Topics

This week’s assignments will guide you through the following topic:

  • eQTL (expression quantitative trait loci) mapping to understand genetic regulatory effects on gene expression.

Reading

Please read the following:

Tasks

  • Using the 1000Genomes genotype data and this gene expression data, match the sample IDs of the individuals between the two datasets.
  • Run an eQTL analysis for a single gene of your chosing. For this gene, select only the SNPs within +/- 500 kb of the gene body (you can use gene_annot.txt.gz as the master list of all genes genome-wide). You can select these SNPs by using plink with the –extract bed1 flag. For example: plink2 –bfile 1000G.EUR.15 –extract bed1 $my_coord –out 1000G.EUR.15.GeneX –make-bed (in this case, $my_coord is a single line 6-column tab delimited text file with the genomic coordinates of the +/- 500 kb window around your gene of interest, for example, chr15 200000 1200000 mygene 0 +
  • You can use different software to run an eQTL analysis.
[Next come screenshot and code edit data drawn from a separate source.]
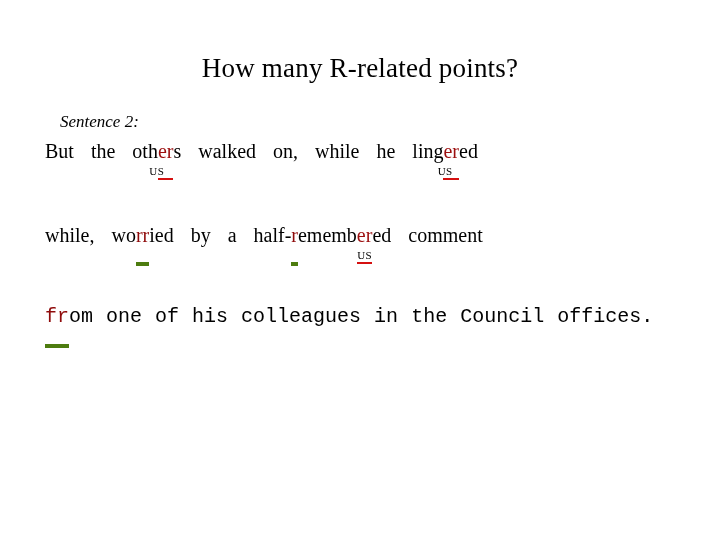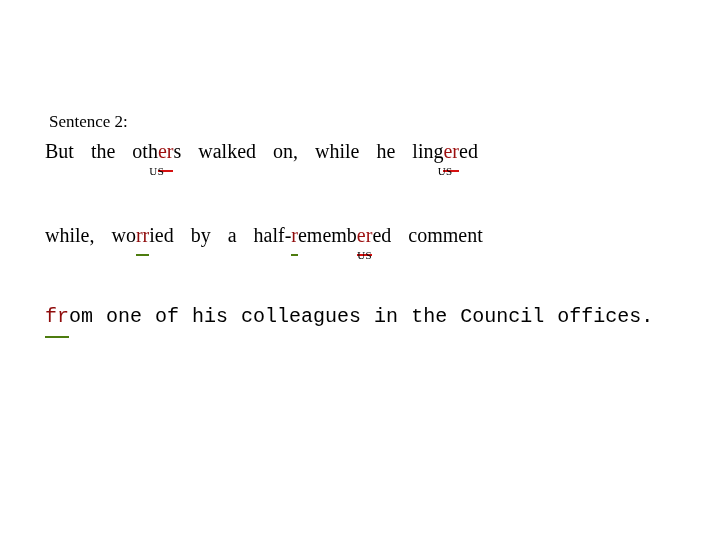--- a/index.html
+++ b/index.html
@@ -120,6 +120,7 @@
 
 <div id="slide">
 
+  <div class="title">How many R-related points?</div>
 
   <div class="body-block">
 

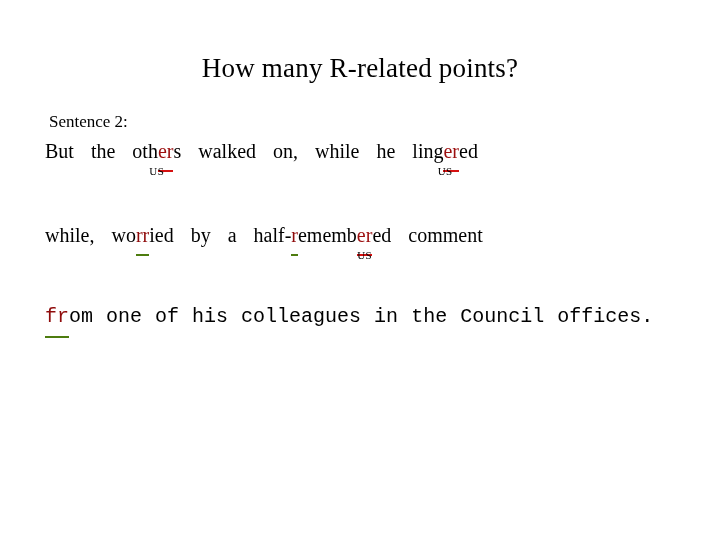--- a/index.html
+++ b/index.html
@@ -46,9 +46,10 @@
   }
 
   .sentence-label {
+    font-style: italic;
     font-size: 17px;
     line-height: 20px;
-    margin: 0 0 6px 4px;
+    margin: 0 0 6px 15px;
     white-space: nowrap;
   }
 

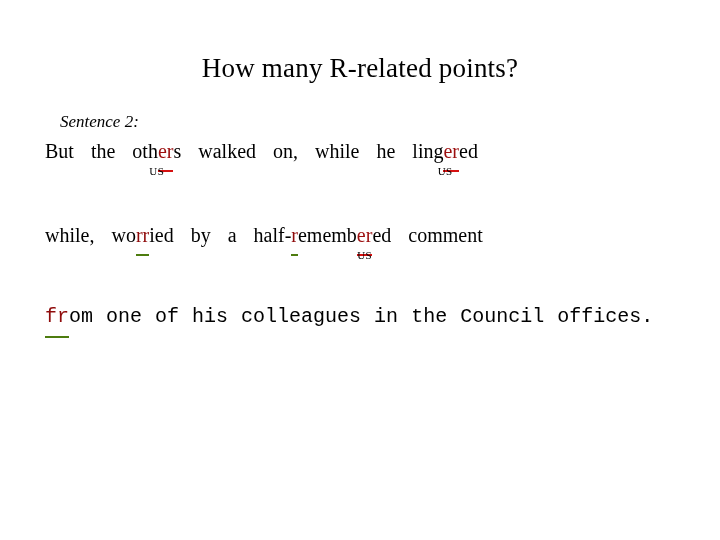--- a/index.html
+++ b/index.html
@@ -69,7 +69,7 @@
   .mark {
     color: #9c0f0f;
     border-bottom: 2px solid #d51010;
-    padding-bottom: 8px;
+    padding-bottom: 16px;
     position: relative;
   }
   .mark-dark {

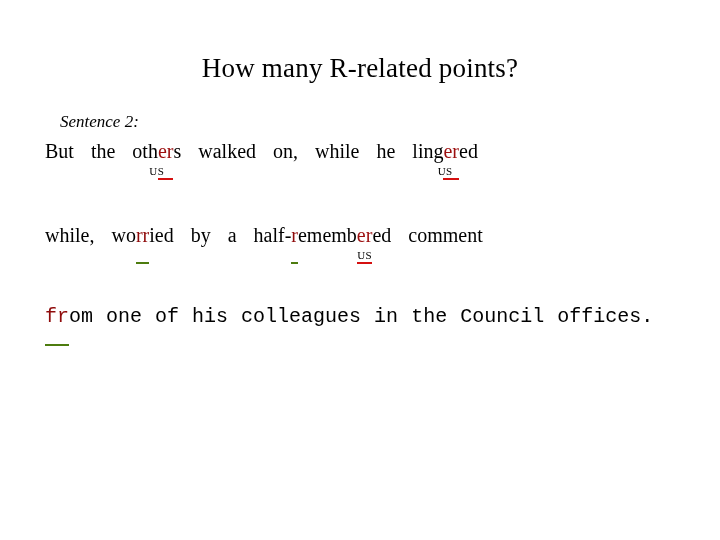--- a/index.html
+++ b/index.html
@@ -74,7 +74,7 @@
   }
   .mark-dark {
     color: #8f0b0b;
-    border-bottom: 2px solid #4d7c0f;
+    border-bottom: 4px solid #4d7c0f;
   }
For example, fastQTL is a user-friendly software although I haven’t used it before. I prefer to use simple linear regression models in R or python and use a for loop or an apply() function. In R, you can use the lm() function as follows: lm(y_gene_expression ~ genotype_snp_j). If you use R, you can use the plink2R library and the read_plink function to read a .bed plink file of genotypes: genos = read_plink(“1000G.EUR.15.bed”,impute=”avg”)
  • Bonus: to visualize the results of an eQTL analysis, we like to plot the -log10 p-value of the linear regression (y-axis) versus the genomic coordinate of the SNP (x-axis). This is known as a locusZoom plot (http://locuszoom.org/).

Weekly Questions

Answer the following questions on Gradescope:

  • What does pleiotropy mean?
  • Do eQTL tend to be shared across cell types?
  • How many SNPs tend to be in a 1 Mb window around a gene?